▶ _What is needed_
For this exercise, retype the lines from the one that holds "top: 98px ->" through the one that holds "-> <div> <span>Deduce" in the records below, both included, exactly and without pictures.

▶ _Data for analysis_
▬▬▬▬▬▬
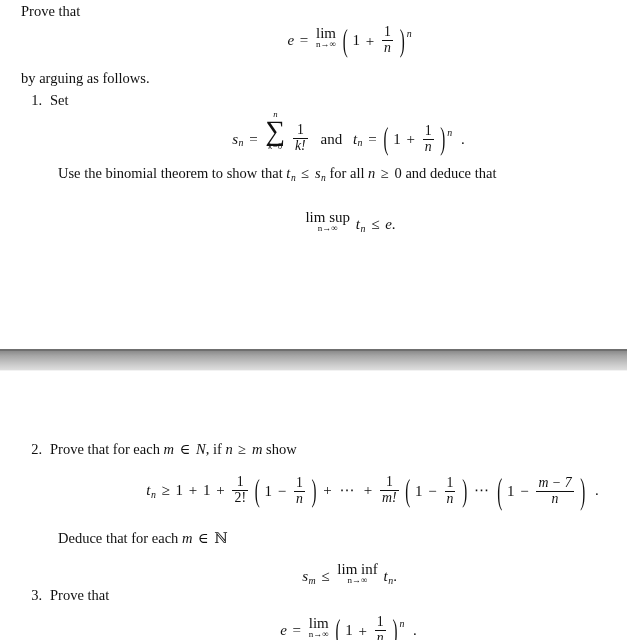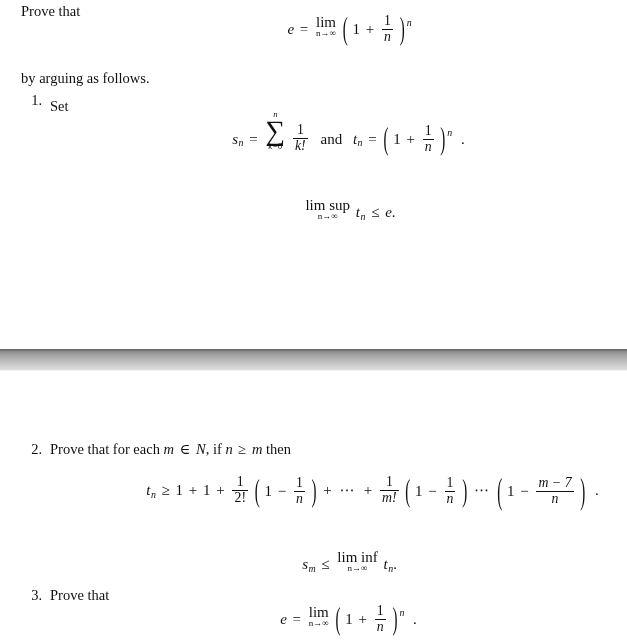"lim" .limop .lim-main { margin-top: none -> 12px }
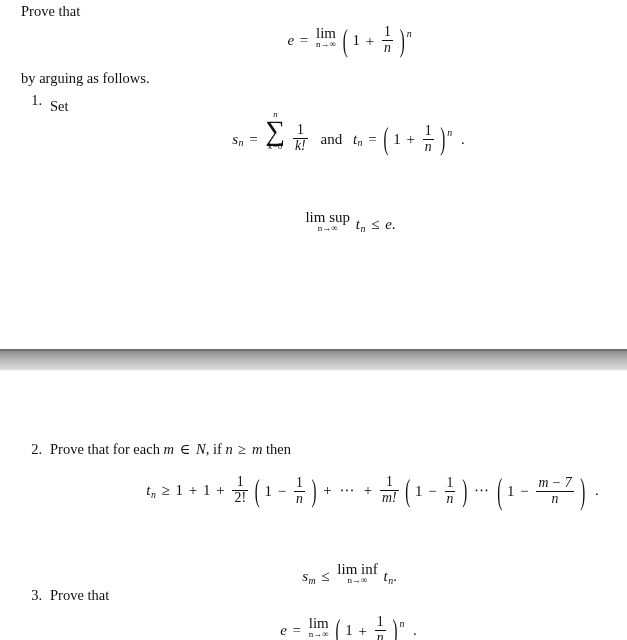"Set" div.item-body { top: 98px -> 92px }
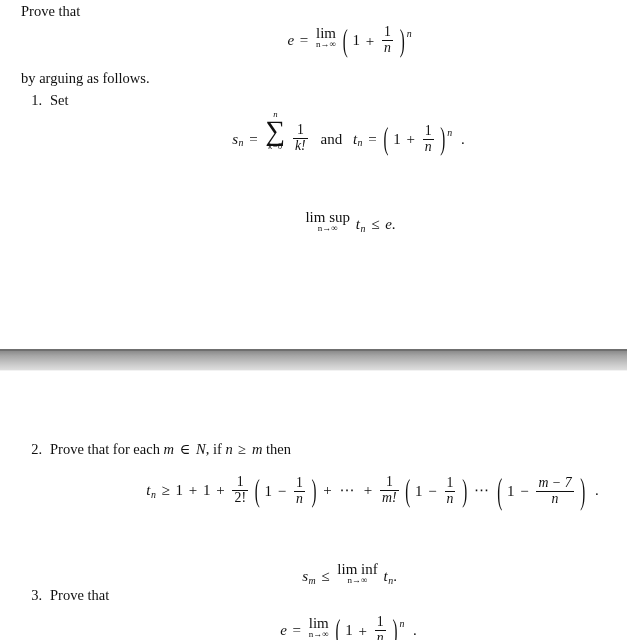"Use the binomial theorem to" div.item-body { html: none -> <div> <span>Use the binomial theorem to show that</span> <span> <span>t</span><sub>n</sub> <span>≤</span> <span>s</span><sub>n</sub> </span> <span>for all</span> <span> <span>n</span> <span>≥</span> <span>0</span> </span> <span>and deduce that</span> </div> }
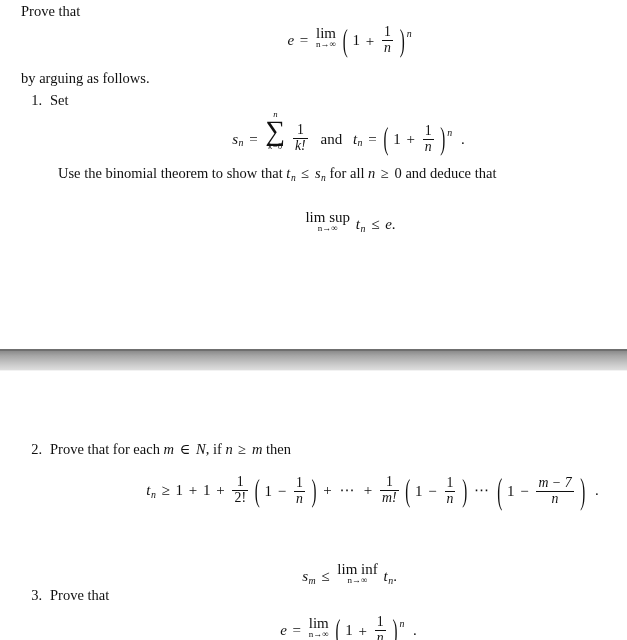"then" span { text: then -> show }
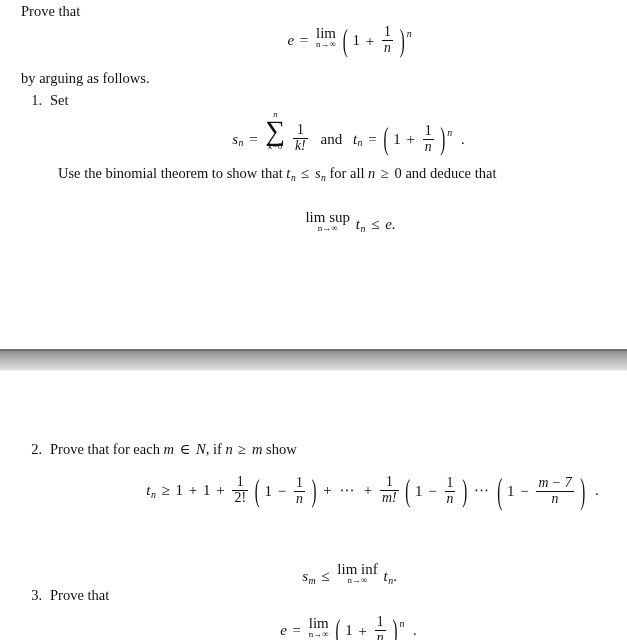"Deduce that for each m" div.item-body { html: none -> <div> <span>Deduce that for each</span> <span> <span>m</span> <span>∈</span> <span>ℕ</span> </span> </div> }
▬▬▬▬▬▬
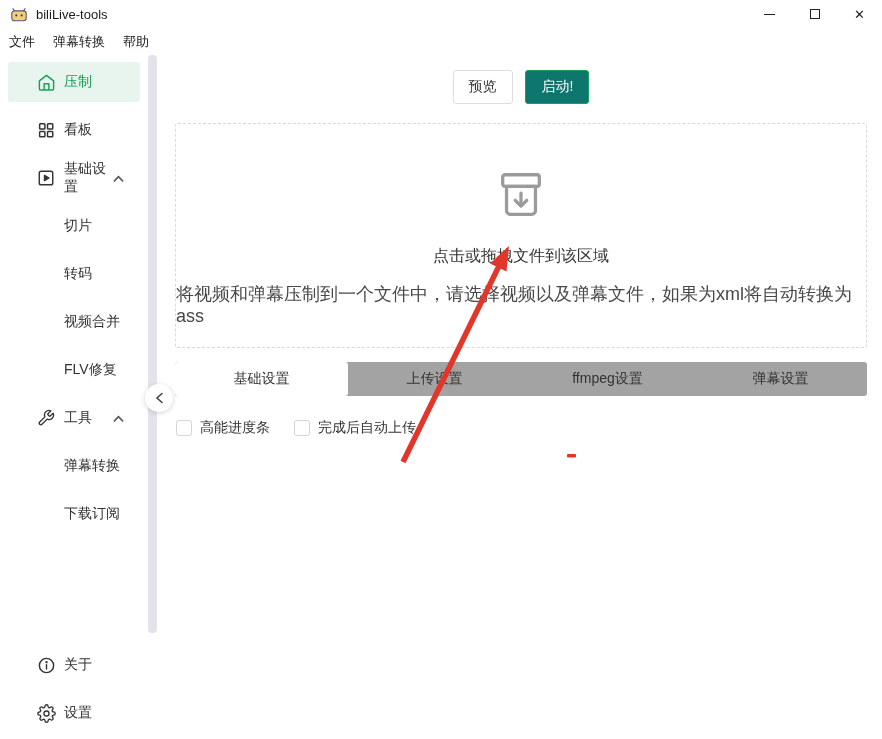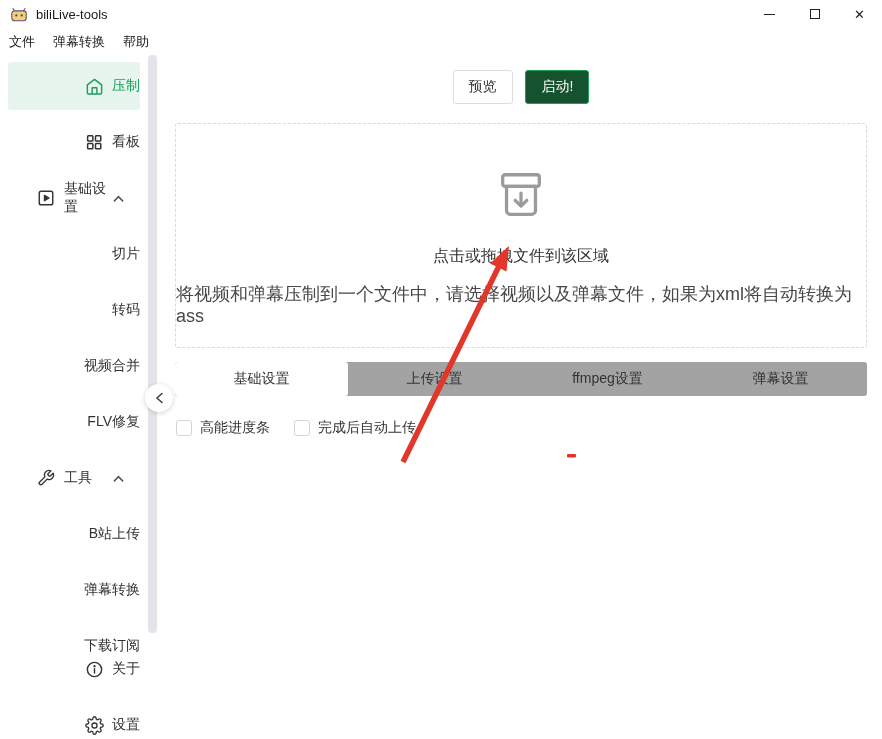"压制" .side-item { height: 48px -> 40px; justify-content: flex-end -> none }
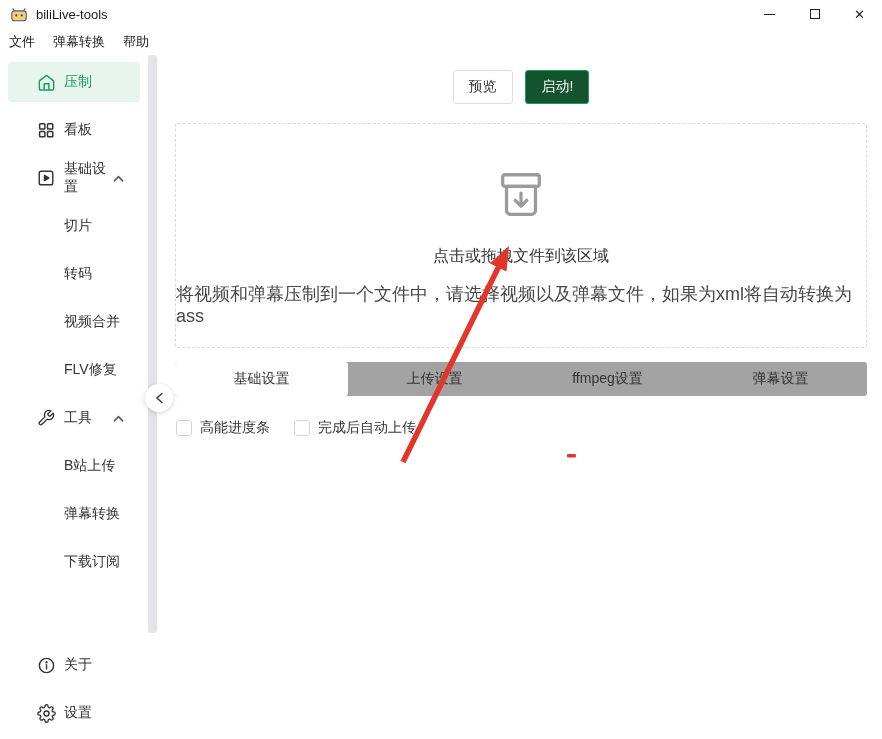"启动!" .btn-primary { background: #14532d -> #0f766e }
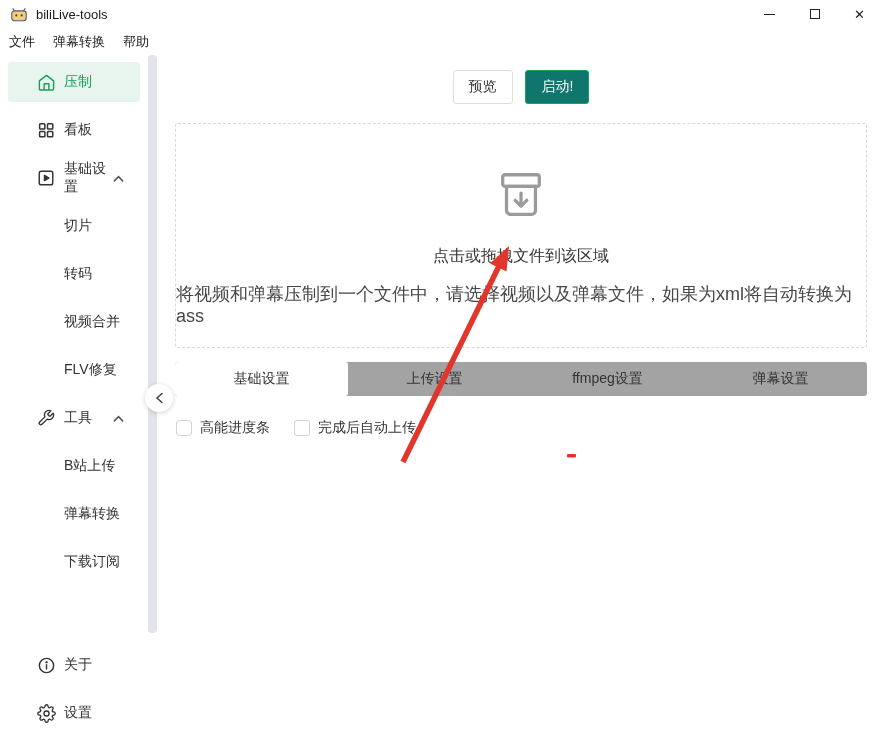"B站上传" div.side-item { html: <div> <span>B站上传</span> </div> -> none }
▬▬▬▬▬▬
▶ _Your solution_
"Set" div.item-body { top: 98px -> 92px }
"Use the binomial theorem to" div.item-body { html: none -> <div> <span>Use the binomial theorem to show that</span> <span> <span>t</span><sub>n</sub> <span>≤</span> <span>s</span><sub>n</sub> </span> <span>for all</span> <span> <span>n</span> <span>≥</span> <span>0</span> </span> <span>and deduce that</span> </div> }
"then" span { text: then -> show }
"Deduce that for each m" div.item-body { html: none -> <div> <span>Deduce that for each</span> <span> <span>m</span> <span>∈</span> <span>ℕ</span> </span> </div> }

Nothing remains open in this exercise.